The federal government’s economic stimulus package is dedicating $19 billion to speeding the adoption of electronic health records, so demand for health informatics specialists is skyrocketing. “My rough estimate is that we need about 70,000 health informaticians,” said Don E. Detmer, president and chief executive of the American Medical Informatics Association, a nonprofit industry group.
Health informatics specialists usually start as computer programmers or as doctors, nurses, pharmacists or health record administrators. After earning a graduate degree in health informatics, they may move into midlevel or senior positions at hospitals, doctor’s offices, insurance companies, pharmaceutical companies or other organizations concerned with health data.
Amen Amusan, 36, of Minneapolis, works for a technology company developing programs to help hospitals analyze claims data. After receiving an undergraduate degree in computer science, she enrolled in a health informatics master’s program at the University of Minnesota.
When she finished her degree in December 2007, she took a job paying almost 50 percent more than her previous one. (The big bump was only partly because of her degree; she also moved from a nonprofit to a for-profit company.) “I was getting two or three calls a day from recruiters and going on interviews every day,” she said.
Midlevel jobs, like those for clinical analysts or informatics analysts, typically pay around $70,000 a year, according to the association, but salaries can be much higher at senior levels like that of chief clinical information officer. Other senior level jobs, which sometimes require a Ph.D., include leadership roles at medical device, life science or insurance companies.

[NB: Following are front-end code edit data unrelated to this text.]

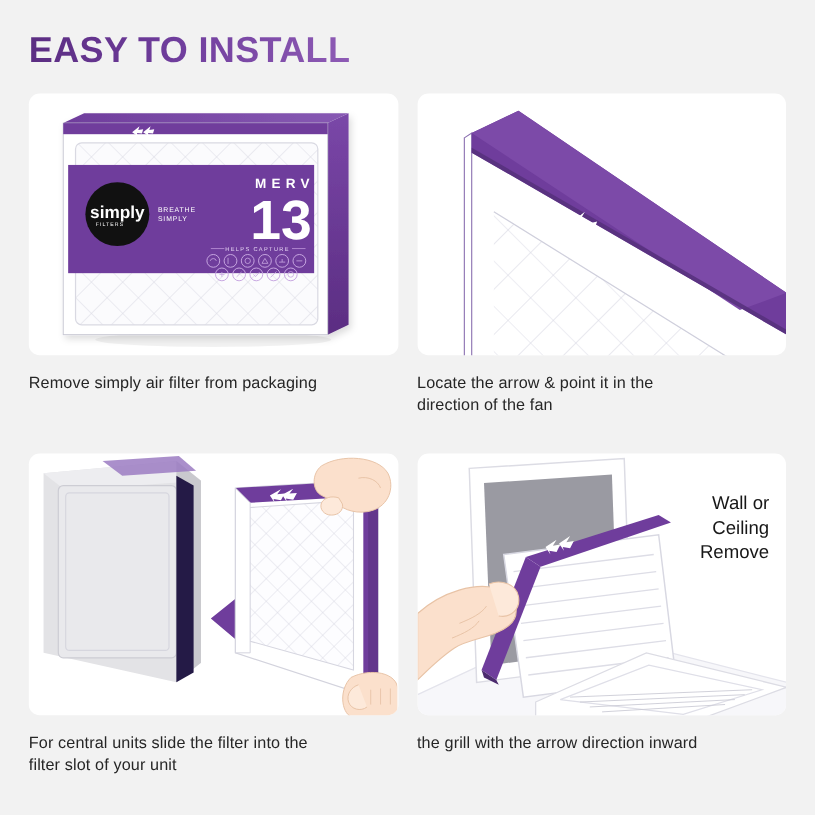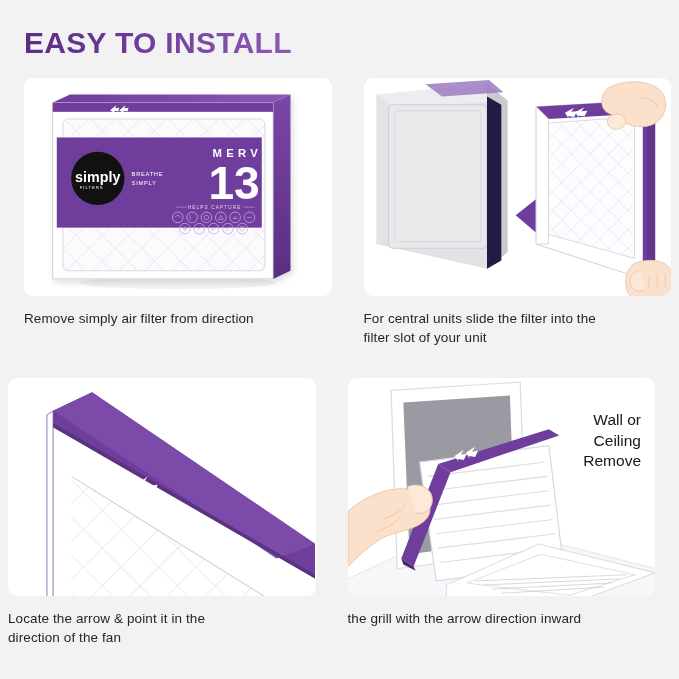--- a/index.html
+++ b/index.html
@@ -139,21 +139,54 @@
             <path d="M203.5,137 h5 M206,134.5 v2.5"></path>
               <path d="M217.6,136 h4.8"></path>
             <path d="M155,147 h4 M157,145 v4"></path>
               <path d="M169,149 l4,-4"></path>
             <path d="M182.6,147 l1.8,1.8 l3.2,-3.6"></path>
               <path d="M196.6,149.4 l4.8,-4.8"></path>
             <circle cx="213" cy="147" r="2.3"></circle>
           </g>
         </svg>
       </div>
-      <div class="caption">Remove simply air filter from direction</div>
+      <div class="caption">Remove simply air filter from packaging</div>
+    </div>
+
+    <div class="cell right">
+      <div class="card">
+        <svg class="art" viewBox="0 0 300 218">
+          <defs>
+            <pattern id="quilt2" width="26" height="26" patternUnits="userSpaceOnUse" patternTransform="rotate(45)">
+              <rect width="26" height="26" fill="#ffffff"></rect>
+              <path d="M0 0 H26 M0 0 V26" stroke="#d7d7e3" stroke-width="1"></path>
+            </pattern>
+          </defs>
+
+          <path d="M62,96 L258,218 L62,218 Z" fill="url(#quilt2)" opacity="0.9"></path>
+          <path d="M62,96 L258,218" stroke="#cfcfdc" stroke-width="1" fill="none"></path>
+
+          <path d="M38,36 L44,32 L44,218 L38,218 Z" fill="#ffffff" stroke="#8a6fb0" stroke-width="0.9"></path>
+
+          <g>
+            <path d="M44,32 L82,14 L300,162 L300,196 L44,48 Z" fill="#6f3d9c"></path>
+            <path d="M44,32 L82,14 L300,162 L262,176 Z" fill="#7c4aa8"></path>
+            <path d="M44,44 L300,192 L300,196 L44,48 Z" fill="#56307b" opacity="0.85"></path>
+          </g>
+
+          <g fill="#ffffff">
+            <path d="M108,118 L136,96 L129,108 L146,104 L140,120 L123,116 L127,129 Z"></path>
+            <path d="M131,138 L159,116 L152,128 L169,124 L163,140 L146,136 L150,149 Z"></path>
+          </g>
+        </svg>
+      </div>
+      <div class="caption">
+        <span class="cap-line">Locate the arrow &amp; point it in the</span>
+        <span class="cap-line">direction of the fan</span>
+      </div>
     </div>
 
     <div class="cell left">
       <div class="card">
         <svg class="art" viewBox="0 0 300 218">
           <defs>
             <pattern id="quilt3" width="13" height="13" patternUnits="userSpaceOnUse" patternTransform="rotate(45)">
               <rect width="13" height="13" fill="#fdfdff"></rect>
               <path d="M0 0 H13 M0 0 V13" stroke="#dadae6" stroke-width="0.8"></path>
             </pattern>
@@ -212,53 +245,20 @@
       </div>
       <div class="caption">
         <span class="cap-line">For central units slide the filter into the</span>
         <span class="cap-line">filter slot of your unit</span>
       </div>
     </div>
 
     <div class="cell right">
       <div class="card">
         <svg class="art" viewBox="0 0 300 218">
-          <defs>
-            <pattern id="quilt2" width="26" height="26" patternUnits="userSpaceOnUse" patternTransform="rotate(45)">
-              <rect width="26" height="26" fill="#ffffff"></rect>
-              <path d="M0 0 H26 M0 0 V26" stroke="#d7d7e3" stroke-width="1"></path>
-            </pattern>
-          </defs>
-
-          <path d="M62,96 L258,218 L62,218 Z" fill="url(#quilt2)" opacity="0.9"></path>
-          <path d="M62,96 L258,218" stroke="#cfcfdc" stroke-width="1" fill="none"></path>
-
-          <path d="M38,36 L44,32 L44,218 L38,218 Z" fill="#ffffff" stroke="#8a6fb0" stroke-width="0.9"></path>
-
-          <g>
-            <path d="M44,32 L82,14 L300,162 L300,196 L44,48 Z" fill="#6f3d9c"></path>
-            <path d="M44,32 L82,14 L300,162 L262,176 Z" fill="#7c4aa8"></path>
-            <path d="M44,44 L300,192 L300,196 L44,48 Z" fill="#56307b" opacity="0.85"></path>
-          </g>
-
-          <g fill="#ffffff">
-            <path d="M108,118 L136,96 L129,108 L146,104 L140,120 L123,116 L127,129 Z"></path>
-            <path d="M131,138 L159,116 L152,128 L169,124 L163,140 L146,136 L150,149 Z"></path>
-          </g>
-        </svg>
-      </div>
-      <div class="caption">
-        <span class="cap-line">Locate the arrow &amp; point it in the</span>
-        <span class="cap-line">direction of the fan</span>
-      </div>
-    </div>
-
-    <div class="cell right">
-      <div class="card">
-        <svg class="art" viewBox="0 0 300 218">
 
           <path d="M0,196 L120,140 L300,186 L300,218 L0,218 Z" fill="#f7f7fa"></path>
           <path d="M0,196 L120,140 L300,186" stroke="#e4e4ec" stroke-width="1" fill="none"></path>
 
           <g>
             <path d="M42,12 L168,4 L174,170 L48,186 Z" fill="#ffffff" stroke="#dcdce4" stroke-width="1.2"></path>
             <path d="M54,24 L158,17 L163,158 L60,172 Z" fill="#9a9aa2"></path>
           </g>
 
           <g>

Consulting firms are also hiring health informatics experts to serve their health care clients. “A lot of hospitals have to hire external consultants to do the work because they’re constrained by the availability of resources,” said Hui Cao, 31, of New York, a senior consultant at Deloitte, who earned her doctorate in biomedical informatics at Columbia University.
Currently, there are no educational, licensing or credential requirements for health informaticians. Still, training programs are proliferating. Within the past four years, St. Louis University, the University of Minnesota and Oregon Health and Science University have all added master’s programs or certificates in health informatics.
At the same time, many universities are offering short courses or certificate programs to train working health care providers or programmers in informatics. Some schools are adding associate degrees or undergraduate majors.
These programs can bear a bewildering variety of names. Typically, “medical” or “biomedical” informatics programs focus on data that doctors need for treating patients. “Bioinformatics” programs stress biological or genetic data, while “health informatics” programs often emphasize clinical data and health records. Even among programs with the same name, the emphasis may vary.
“You can’t tell by the title what these programs are truly offering,” warned Claire Dixon-Lee, executive director of the Commission on Accreditation for Health Informatics and Information Management Education, which accredits academic programs offering degrees in health informatics. “Students have to truly look closely at what courses are being taught.”
IT takes more than technical skills and an understanding of health care to succeed as a health informatician. Diplomacy skills are crucial in connecting two potentially contentious groups: doctors and programmers.
Dr. Cucina tries to head off conflict and help both sides avoid errors. He once caught a well-intentioned mistake in an electronic medical record design that would have been glaringly obvious to any physician. If he hadn’t gently suggested a correction, he said, “it would have been an embarrassment to the entire medical record project that would be hard to live down.”Fortunately, he said, heading off such problems and creating a system that works well for both sides can be highly rewarding. When he does his job right, he said, “we can create a common vision for health care information technology.”